# [Activity]
All of the data below should be repeated exactly. Pictures should not be included.

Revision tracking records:

━━━━━━━━━━━━━━━━━━━━

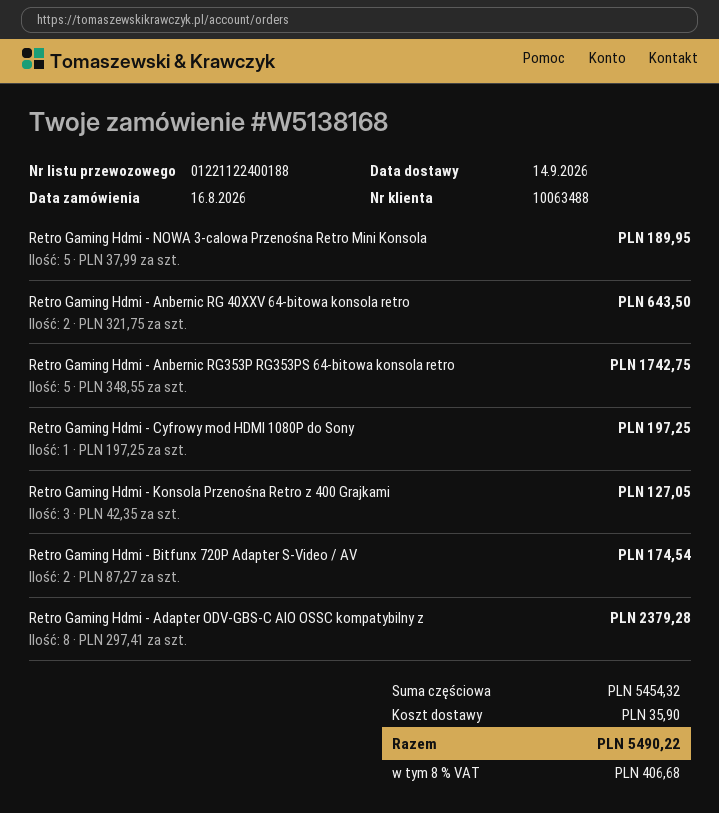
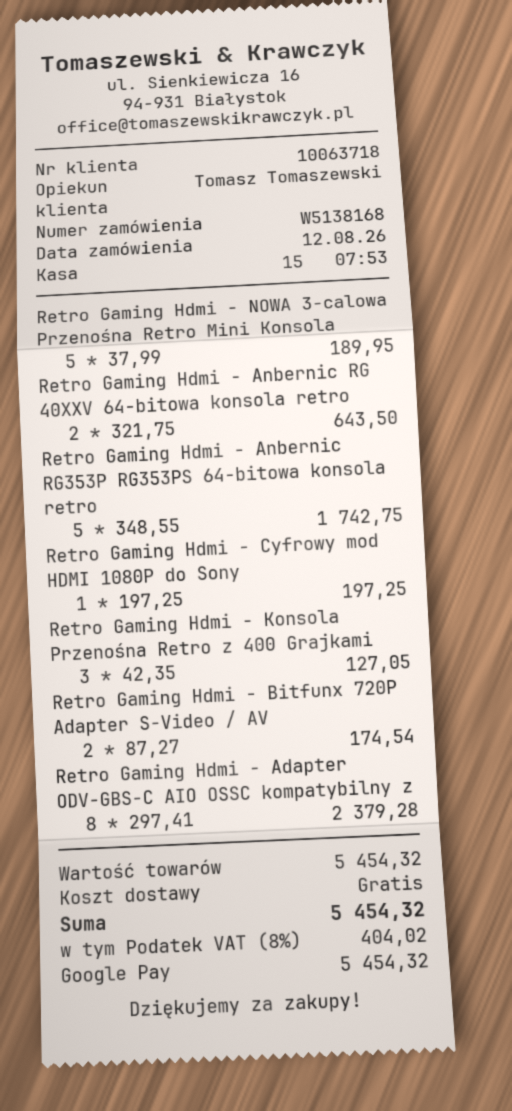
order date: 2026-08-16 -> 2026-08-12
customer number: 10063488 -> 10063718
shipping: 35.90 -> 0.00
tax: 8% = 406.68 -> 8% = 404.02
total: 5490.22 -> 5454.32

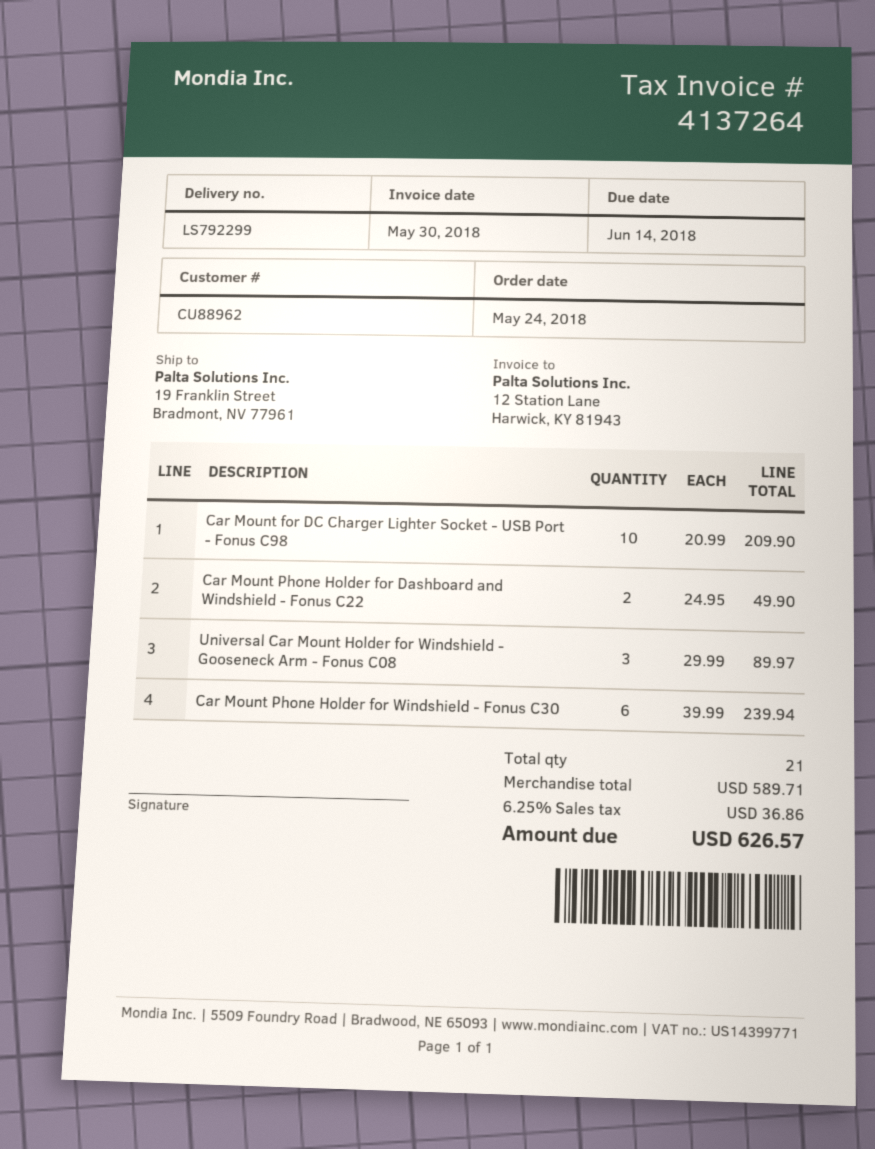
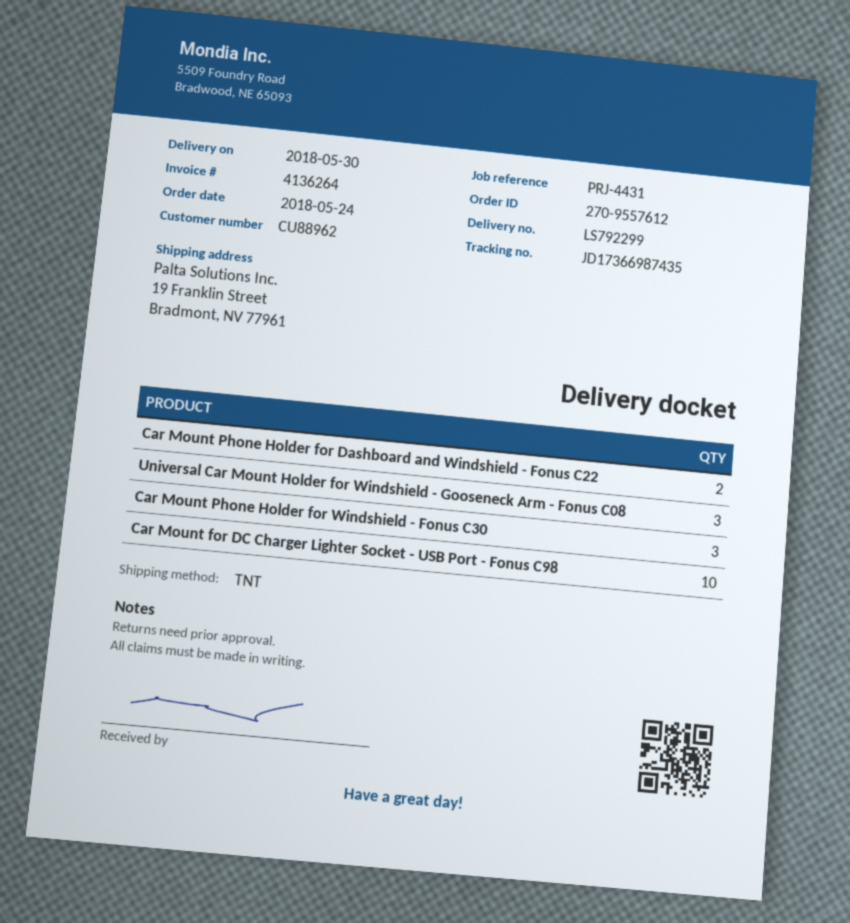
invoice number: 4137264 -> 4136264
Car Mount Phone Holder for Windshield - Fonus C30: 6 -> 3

━━━━━━━━━━━━━━━━━━━━

# [Your solution]
order date: 2026-08-16 -> 2026-08-12
customer number: 10063488 -> 10063718
shipping: 35.90 -> 0.00
tax: 8% = 406.68 -> 8% = 404.02
total: 5490.22 -> 5454.32

invoice number: 4137264 -> 4136264
Car Mount Phone Holder for Windshield - Fonus C30: 6 -> 3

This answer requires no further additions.